> _Task objective_
In the data that follows, every line containing the word "class" should be returned.

##### Entries supplied #####

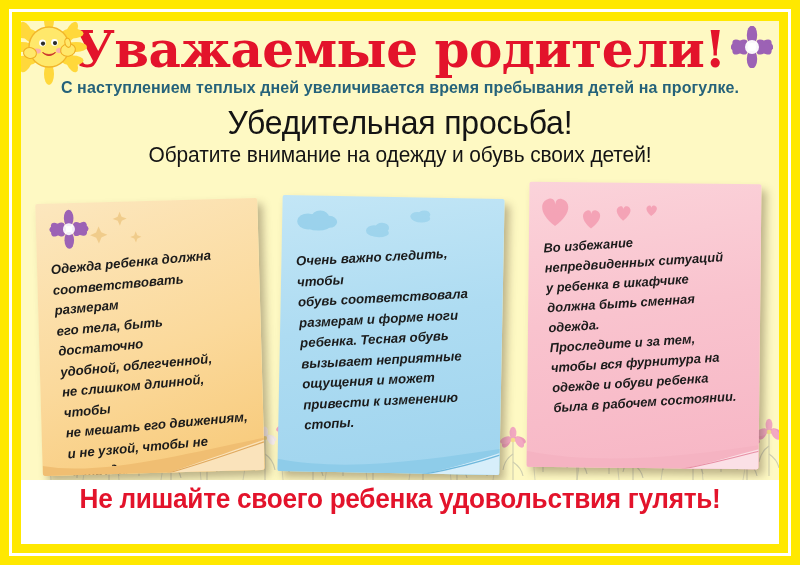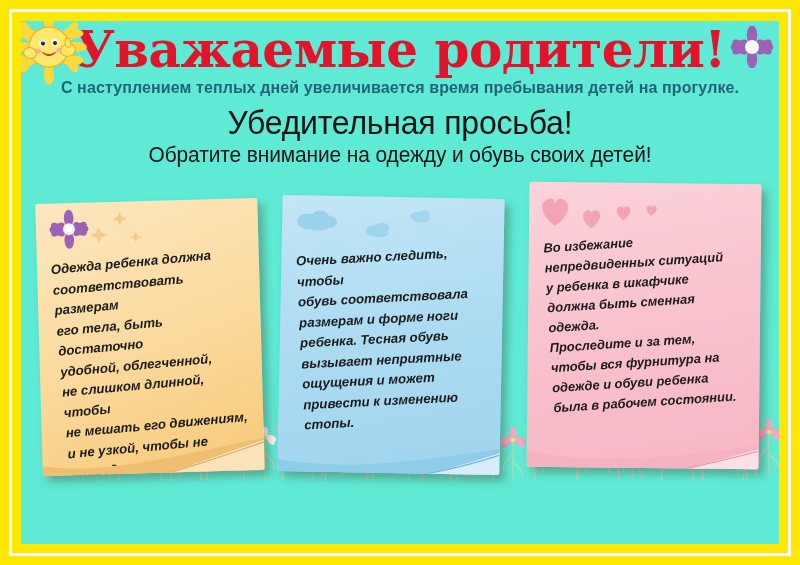--- a/index.html
+++ b/index.html
@@ -43,7 +43,7 @@
     position: absolute;
     left: 21px; top: 21px;
     width: 758px; height: 523px;
-    background: #5eead4;
+    background: #fef9c3;
     overflow: hidden;
     box-sizing: border-box;
   }

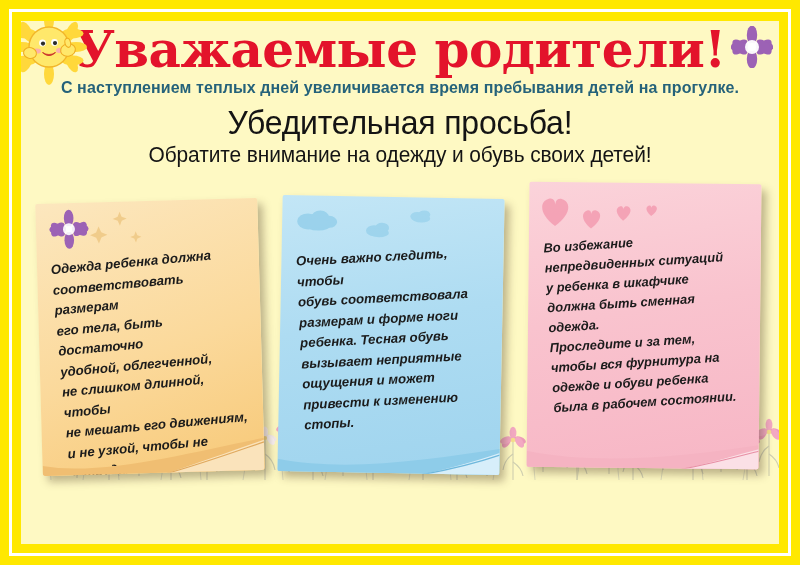--- a/index.html
+++ b/index.html
@@ -498,6 +498,9 @@
       </div>
     </div>
 
+    <div class="footer">
+      <div class="footer-text">Не лишайте своего ребенка удовольствия гулять!</div>
+    </div>
 
   </div>
 </div>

#####

> _Exercise response_
+    <div class="footer">
+      <div class="footer-text">Не лишайте своего ребенка удовольствия гулять!</div>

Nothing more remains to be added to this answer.